Index AI : AMR 51/201/2005
DÉCLARATION PUBLIQUE
Amnesty International a fait part aux autorités américaines ce mardi 13 décembre 2005 de ses préoccupations concernant les poursuites pénales engagées contre Daniel Strauss et Shanti Sellz, qui ont tenté d’apporter une aide humanitaire à trois immigrés retrouvés en situation de détresse dans le désert d’Arizona en juillet dernier.
Daniel Strauss et Shanti Sellz sont membres de « No More Deaths », réseau de bénévoles et d’organisations qui s’efforce de mettre fin aux décès de migrants clandestins ou sans papiers, des centaines mourant chaque année après avoir franchi la frontière des États-Unis depuis le Mexique. La plupart meurent durant la traversée du désert d’Arizona, qui aurait fait plus de 260 victimes pour la seule année 2004, principalement en raison des températures extrêmes, qui ont atteint des niveaux record en juillet 2005.
Selon certaines informations, les trois immigrés secourus par Daniel Strauss et Shanti Sellz le 9 juillet 2005 étaient assoiffés et affamés, souffraient de vomissements constants et de graves ampoules invalidantes qui, sans soins, les auraient empêchés de marcher - ce qui, dans le désert, se traduit souvent par la mort. Strauss et Sellz emmenaient les trois hommes se faire soigner par des professionnels de la santé bénévoles à Tucson lorsqu’ils ont été arrêtés par la police des frontières américaine.
Daniel Strauss et Shanti Sellz ont été inculpés de deux crimes graves au titre de la loi fédérale : transport d’immigrants clandestins et entente délictueuse à cette fin. Pour qu’il soit déclaré coupable au titre de la loi concernée, il faut prouver que l’auteur présumé de l’infraction a transporté un étranger clandestin en connaissance de cause, à savoir en sachant que cet étranger était en situation irrégulière. Daniel Strauss et Shanti Sellz encourent une peine maximum de quinze ans d’emprisonnement. Selon leurs avocats, la loi américaine n’interdit pas d’apporter uniquement une aide humanitaire. Aussi s’efforcent-ils d’obtenir l’abandon des charges. Une audience devant examiner leur requête doit avoir lieu le 14 décembre.
Amnesty International reconnaît le droit souverain des États de contrôler leurs frontières et ne cautionne aucune violation de la loi. Toutefois, l’organisation insiste sur le fait que la politique de contrôle des frontières ne doit pas se faire au détriment des obligations internationales relatives aux droits humains qui incombent aux États. Elle constate avec inquiétude que Daniel Strauss et Shanti Sellz risquent d’être condamnés, peut-être emprisonnés, simplement pour avoir secouru des personnes en très grande détresse. Étant donné le nombre important de victimes parmi les immigrés sans papiers qui traversent le désert d’Arizona, ils agissaient sans doute directement en vue de protéger et de préserver la vie, droit fondamental dont chacun peut se prévaloir.

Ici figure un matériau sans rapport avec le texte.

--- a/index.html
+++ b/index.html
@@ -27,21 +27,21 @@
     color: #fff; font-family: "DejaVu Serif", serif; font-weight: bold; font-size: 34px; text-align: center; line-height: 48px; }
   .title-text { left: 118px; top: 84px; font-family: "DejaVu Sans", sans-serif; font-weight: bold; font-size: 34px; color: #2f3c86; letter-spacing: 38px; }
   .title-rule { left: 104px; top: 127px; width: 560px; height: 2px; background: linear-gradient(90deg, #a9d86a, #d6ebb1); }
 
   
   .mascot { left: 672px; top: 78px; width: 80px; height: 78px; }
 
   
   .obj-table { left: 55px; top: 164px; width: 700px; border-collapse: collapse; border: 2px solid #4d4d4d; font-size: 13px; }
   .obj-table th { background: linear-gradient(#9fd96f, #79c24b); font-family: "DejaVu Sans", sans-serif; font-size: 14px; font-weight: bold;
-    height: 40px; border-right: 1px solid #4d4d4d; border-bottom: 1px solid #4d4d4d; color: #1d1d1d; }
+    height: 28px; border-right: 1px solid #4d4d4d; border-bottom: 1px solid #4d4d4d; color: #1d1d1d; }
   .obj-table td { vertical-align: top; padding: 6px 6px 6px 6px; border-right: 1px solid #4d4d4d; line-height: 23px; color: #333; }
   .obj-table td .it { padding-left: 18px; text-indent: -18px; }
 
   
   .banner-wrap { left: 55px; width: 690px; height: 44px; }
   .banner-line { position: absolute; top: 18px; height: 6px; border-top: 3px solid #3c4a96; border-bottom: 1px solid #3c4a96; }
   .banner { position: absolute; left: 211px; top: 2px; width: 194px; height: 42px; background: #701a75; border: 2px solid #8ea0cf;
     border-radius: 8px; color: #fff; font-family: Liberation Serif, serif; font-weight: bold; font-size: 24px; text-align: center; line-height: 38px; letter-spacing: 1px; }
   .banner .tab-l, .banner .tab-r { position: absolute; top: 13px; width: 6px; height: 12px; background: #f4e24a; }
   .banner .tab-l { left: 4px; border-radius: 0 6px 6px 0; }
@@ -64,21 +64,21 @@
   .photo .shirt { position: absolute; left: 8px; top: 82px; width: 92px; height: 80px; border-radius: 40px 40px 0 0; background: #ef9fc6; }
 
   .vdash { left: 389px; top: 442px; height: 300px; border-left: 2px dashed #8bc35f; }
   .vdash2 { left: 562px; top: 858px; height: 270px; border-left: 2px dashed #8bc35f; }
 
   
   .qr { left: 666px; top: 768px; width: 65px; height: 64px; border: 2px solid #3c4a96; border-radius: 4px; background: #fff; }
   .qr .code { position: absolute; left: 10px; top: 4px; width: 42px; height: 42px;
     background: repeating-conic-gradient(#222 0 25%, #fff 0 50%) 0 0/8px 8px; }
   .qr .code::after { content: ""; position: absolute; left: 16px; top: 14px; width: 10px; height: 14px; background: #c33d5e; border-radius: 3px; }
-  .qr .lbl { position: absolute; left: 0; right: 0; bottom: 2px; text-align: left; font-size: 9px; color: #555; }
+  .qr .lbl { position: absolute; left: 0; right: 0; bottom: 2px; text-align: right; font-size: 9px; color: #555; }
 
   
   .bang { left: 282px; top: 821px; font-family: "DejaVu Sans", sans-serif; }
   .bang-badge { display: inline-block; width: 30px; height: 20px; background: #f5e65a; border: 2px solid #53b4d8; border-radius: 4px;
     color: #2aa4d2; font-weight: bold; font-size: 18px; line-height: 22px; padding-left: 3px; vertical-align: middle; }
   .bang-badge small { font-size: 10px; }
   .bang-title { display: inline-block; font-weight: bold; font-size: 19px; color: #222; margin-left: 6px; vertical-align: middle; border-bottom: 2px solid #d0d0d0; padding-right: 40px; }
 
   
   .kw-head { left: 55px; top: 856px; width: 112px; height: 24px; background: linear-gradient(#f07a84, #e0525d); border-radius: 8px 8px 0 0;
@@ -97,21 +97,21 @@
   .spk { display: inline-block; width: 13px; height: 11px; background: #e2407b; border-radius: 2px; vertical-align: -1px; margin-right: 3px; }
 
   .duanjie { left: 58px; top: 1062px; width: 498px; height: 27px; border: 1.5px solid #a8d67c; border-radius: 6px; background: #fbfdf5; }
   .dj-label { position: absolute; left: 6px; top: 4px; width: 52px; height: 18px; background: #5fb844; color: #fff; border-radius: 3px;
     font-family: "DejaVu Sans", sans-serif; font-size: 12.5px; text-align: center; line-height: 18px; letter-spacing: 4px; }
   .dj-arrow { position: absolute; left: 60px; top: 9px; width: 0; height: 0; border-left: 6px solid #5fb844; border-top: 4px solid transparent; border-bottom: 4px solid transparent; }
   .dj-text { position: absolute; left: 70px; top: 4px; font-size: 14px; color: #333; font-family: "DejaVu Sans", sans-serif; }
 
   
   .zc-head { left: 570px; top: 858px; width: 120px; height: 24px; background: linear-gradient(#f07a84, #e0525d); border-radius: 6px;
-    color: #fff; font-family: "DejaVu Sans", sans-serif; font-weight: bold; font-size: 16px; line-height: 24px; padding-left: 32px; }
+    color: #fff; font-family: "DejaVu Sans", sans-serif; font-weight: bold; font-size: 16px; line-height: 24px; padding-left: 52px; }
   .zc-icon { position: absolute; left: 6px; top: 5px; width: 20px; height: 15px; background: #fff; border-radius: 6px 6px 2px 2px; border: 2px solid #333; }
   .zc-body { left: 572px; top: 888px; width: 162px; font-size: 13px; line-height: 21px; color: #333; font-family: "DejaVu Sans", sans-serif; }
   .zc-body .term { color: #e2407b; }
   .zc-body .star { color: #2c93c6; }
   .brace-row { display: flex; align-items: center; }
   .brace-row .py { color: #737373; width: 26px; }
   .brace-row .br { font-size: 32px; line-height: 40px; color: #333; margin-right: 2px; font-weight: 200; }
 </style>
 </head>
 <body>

Amnesty International fait observer qu’à aucun moment ils n’ont aidé les immigrés à entrer aux États-Unis en violation de la loi, pas plus qu’ils ne semblent avoir cherché à les soustraire aux contrôles de l’immigration. Ils se sont contentés d’aider les trois hommes qui avaient semble-t-il besoin de toute urgence de soins médicaux. En outre, il semble que les bénévoles ont fourni ouvertement ce type d’aide dans des circonstances analogues pendant plusieurs années sans être sanctionnés.
Compte tenu de ces circonstances et des faits présentés, Amnesty International demande elle aussi que les charges soient abandonnées dans cette affaire et, s’ils sont reconnus coupables et incarcérés, considèrera Daniel Strauss et Shanti Sellz comme des prisonniers d’opinion.
Parmi les immigrants concernés, il y avait un père et son fils ; les trois seraient Mexicains. Deux d’entre eux ont été expulsés sur-le-champ, sans recevoir de soins médicaux. Le troisième a été maintenu en détention pendant deux mois en qualité de « témoin important », puis expulsé sans bénéficier d’une audience après avoir enregistré une déclaration vidéo qui a servi à inculper Daniel Strauss et Shanti Sellz.
Amnesty International estime que tous les immigrants, y compris les clandestins et les sans papiers, doivent bénéficier avant d’être expulsés d’une procédure individuelle équitable et transparente, leur permettant de présenter les motifs s’opposant à leur expulsion et de voir leur cas examiné par une autorité indépendante. Les États-Unis doivent veiller à ce que les droits fondamentaux de tous les migrants soient protégés avant et pendant toute procédure d’expulsion.